Another metaphysical treatise, the short On Being and the One (De ente et uno), was completed by Pico in the early 1490s but not published in his lifetime. It was intended to be part of a larger planned work reconciling the metaphysical principles of Plato and Aristotle. In this treatise, Pico contends that Plato and Aristotle were not in disagreement on the relationship of being and unity, and Pico examines texts from Plato’s Parmenides and Sophist and Aristotle’s Metaphysics in his attempt to bring the two philosophers together. In attempting such a reconciliation, Pico places himself in an ancient tradition whose exponents sought a harmony between Platonism and Aristotelianism.
Pico’s longest work is his posthumously published diatribe against astrology, the Disputations against Divinatory Astrology (Disputationes adversus astrologiam divinatricem). In 12 books, Pico engaged in a multipronged polemic against adherents of astrology. Pico was careful to distinguish between natural causes and occult ones, and he condemned the latter. He separated human causes from celestial ones, and ridiculed the presuppositions of ancient and contemporary astrological views. Finally, in the last book of the work, Pico presented a striking history of astrological theory and practice. Numbered among Pico’s works are also short religious opuscula including an unfinished commentary on the Psalms.

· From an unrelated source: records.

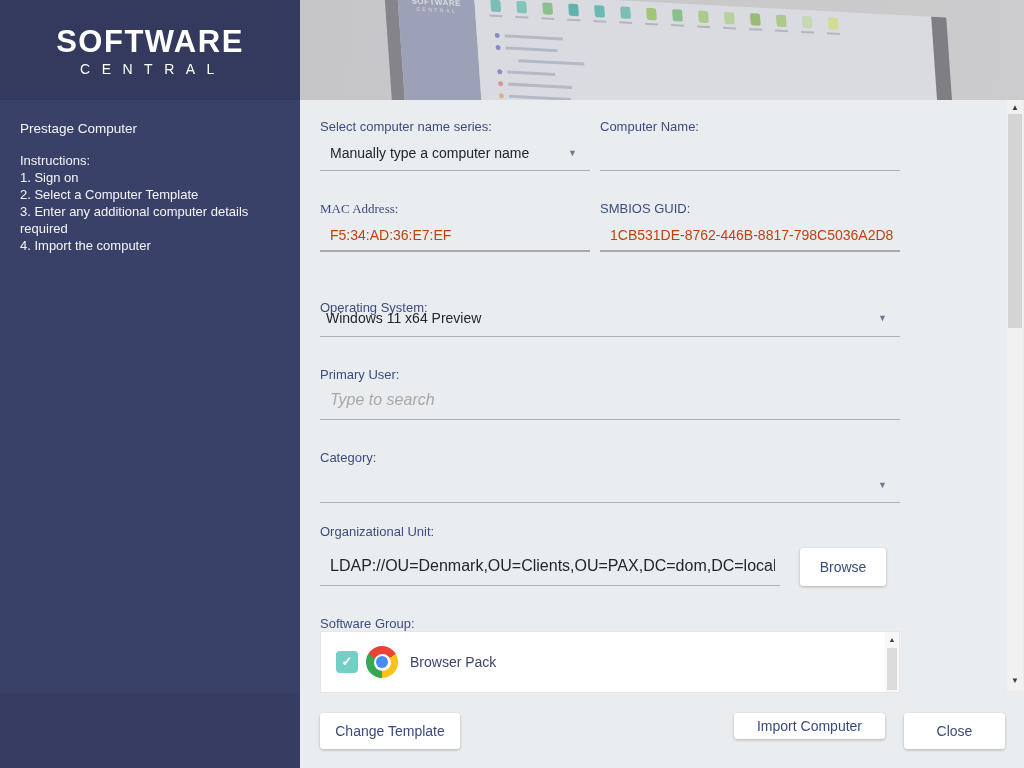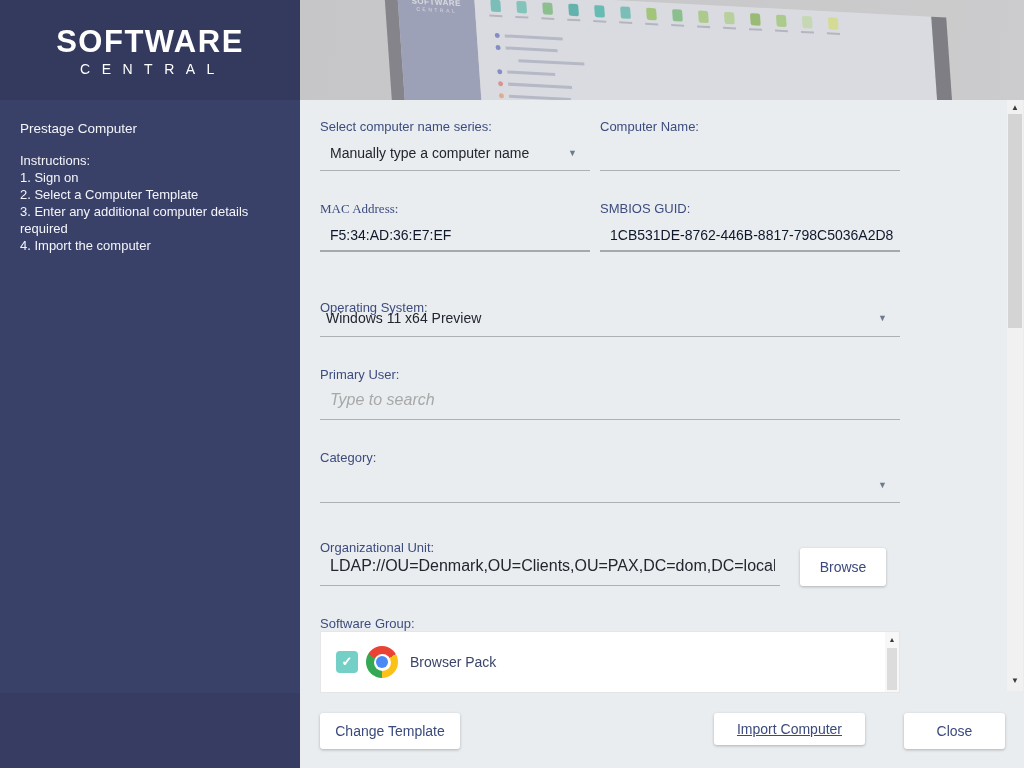--- a/index.html
+++ b/index.html
@@ -45,21 +45,21 @@
   .m-line:nth-child(6) i{background:#ef9a6a;} .m-line:nth-child(6) span{width:62px;}
   .m-line:nth-child(7){margin-top:12px;} .m-line:nth-child(7) i{background:#7986cb;} .m-line:nth-child(7) span{width:72px;}
   .m-line:nth-child(8){margin-left:26px;margin-top:10px;} .m-line:nth-child(8) i{background:transparent;} .m-line:nth-child(8) span{width:56px;}
   .t-edge-r{position:absolute;left:548px;top:0;bottom:0;width:15px;background:#515159;}
   .banner::after{content:"";position:absolute;inset:0;background:rgba(200,200,202,.38);pointer-events:none;}
 
   
   .content{position:absolute;left:300px;top:100px;width:724px;height:668px;background:#E9EDF0;}
   .lbl{position:absolute;font-size:13px;color:#3D4C7E;}
   .val{position:absolute;font-size:14px;color:#23262E;}
-  .muted{color:#0f172a;}
+  .muted{color:#c2410c;}
   .rule{position:absolute;height:0;border-bottom:1px solid #ADB0B4;}
   .rule.thick{border-bottom:2px solid #A8A8A8;}
   .dd-arrow{position:absolute;font-size:9px;color:#6F7A8E;}
   input.line-input{position:absolute;background:transparent;border:none;outline:none;
     font-family:"Liberation Sans",sans-serif;font-size:16px;color:#23262E;padding:0;}
   input.line-input::placeholder{color:#A8A8A8;font-style:italic;}
   input.line-input:disabled{color:#9B9B9B;}
 
   .btn{position:absolute;background:#fff;border:none;border-radius:3px;
     box-shadow:0 1px 3px rgba(0,0,0,.25);color:#3B4A7C;font-size:14px;
@@ -238,40 +238,40 @@
 
   <div class="lbl" style="left:20px;top:267px;">Primary User:</div>
   <input class="line-input" style="left: 30px; top: 291px; width: 560px;" placeholder="Type to search">
   <div class="rule" style="left:20px;top:319px;width:580px;"></div>
 
   <div class="lbl" style="left:20px;top:350px;">Category:</div>
   <div class="val" style="left:26px;top:376px;"></div>
   <div class="dd-arrow" style="left:578px;top:380px;">▼</div>
   <div class="rule" style="left:20px;top:402px;width:580px;"></div>
 
-  <div class="lbl" style="left:20px;top:440px;">Organizational Unit:</div>
+  <div class="lbl" style="left:20px;top:424px;">Organizational Unit:</div>
   <input class="line-input" style="left: 30px; top: 457px; width: 445px;" value="LDAP://OU=Denmark,OU=Clients,OU=PAX,DC=dom,DC=local">
   <div class="rule" style="left:20px;top:485px;width:460px;"></div>
   <button class="btn" style="left:500px;top:448px;width:86px;height:38px;">Browse</button>
 
   <div class="lbl" style="left:20px;top:516px;">Software Group:</div>
   <div class="sg-list">
     <div class="sg-row">
       <span class="sg-check">✓</span>
       <span class="chrome-icon"></span>
       <span class="sg-name">Browser Pack</span>
     </div>
     <div class="sg-scroll">
       <span class="arr">▲</span>
       <div class="sg-thumb"></div>
     </div>
   </div>
 
   <button class="btn" style="left:20px;top:613px;width:140px;height:36px;">Change Template</button>
-  <button class="btn" style="left:414px;top:613px;width:151px;height:32px;text-decoration:underline;">Import Computer</button>
+  <button class="btn" style="left:434px;top:613px;width:151px;height:26px;">Import Computer</button>
   <button class="btn" style="left:604px;top:613px;width:101px;height:36px;">Close</button>
 
   <div class="v-scroll">
     <span class="arr up">▲</span>
     <div class="v-thumb"></div>
     <span class="arr down">▼</span>
   </div>
 </div>
 
 </body></html>

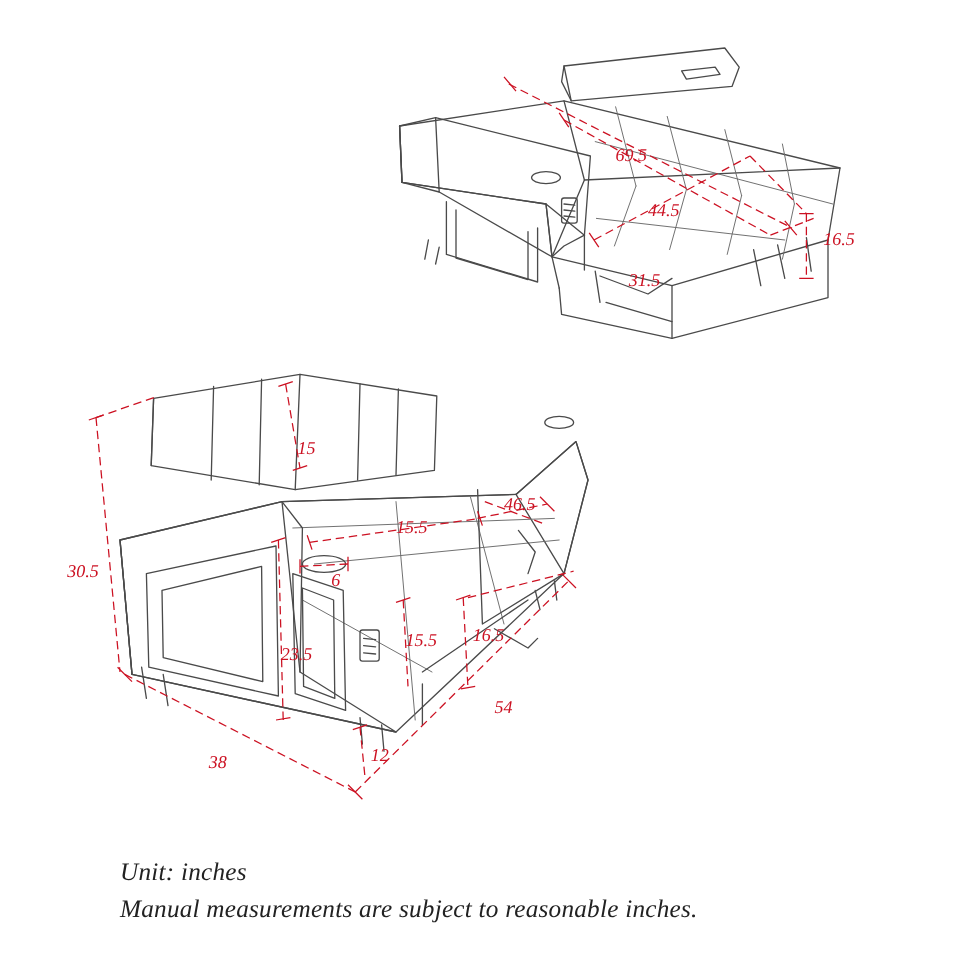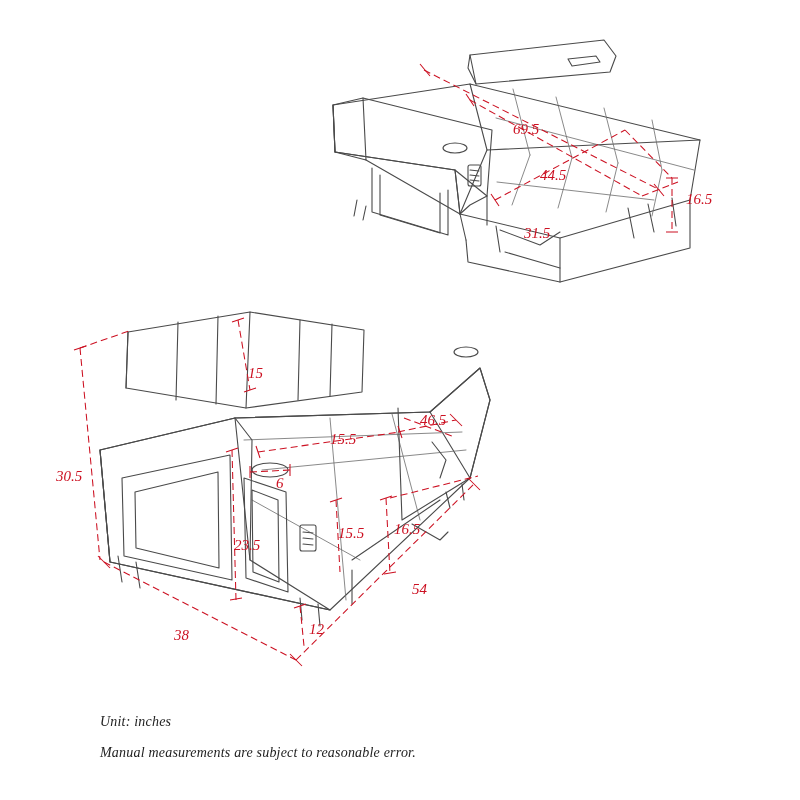--- a/index.html
+++ b/index.html
@@ -54,21 +54,21 @@
   }
   .dim-label {
     fill: #cc1122;
     font-family: "Liberation Serif", serif;
     font-size: 15px;
   }
   .note-text {
     position: absolute;
     left: 100px;
     font-family: "Liberation Serif", serif;
-    font-size: 14px;
+    font-size: 21px;
     color: #222;
     white-space: nowrap;
     letter-spacing: 0.2px;
   }
   #note-unit { top: 714px; }
   #note-disclaimer { top: 745px; }
 </style>
 </head>
 <body>
 
@@ -255,14 +255,14 @@
       <text class="dim-label" x="234" y="550">23.5</text>
       <text class="dim-label" x="338" y="538">15.5</text>
       <text class="dim-label" x="394" y="534">16.5</text>
       <text class="dim-label" x="412" y="594">54</text>
       <text class="dim-label" x="174" y="640">38</text>
       <text class="dim-label" x="309" y="634">12</text>
     </g>
   </svg>
 
   <div class="note-text" id="note-unit">Unit: inches</div>
-  <div class="note-text" id="note-disclaimer">Manual measurements are subject to reasonable error.</div>
+  <div class="note-text" id="note-disclaimer">Manual measurements are subject to reasonable inches.</div>
 </div>
 
 </body></html>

The works of 1486-1487 as well as the later De ente et uno exhibit Pico’s commitment to finding concordia or harmony among seemingly opposed philosophical views. For this reason, he has been regarded by some historians as a syncretist. While the designation of syncretism is in many ways a fitting characterization of his thought from the period, it should be noted that Pico did not espouse the view that all philosophers were defending the same position using different terms and expressions; Pico privileges the claims of Christianity and sought external confirmations of them. Similarly, he finds in ancient poetry veiled references to Neoplatonic metaphysics, and the writings of Kabbalah are used to confirm some tenets of Christianity. The hermeneutical tools used by Pico in his project of concordia involve allegorical and figurative readings of ancient texts. Insofar as Pico is willing to apply his interpretive techniques to classical poetry, again in search of finding confirmation of metaphysical and theological tenets, he can be rightly viewed as a sophisticated Renaissance exponent of prisca theologia.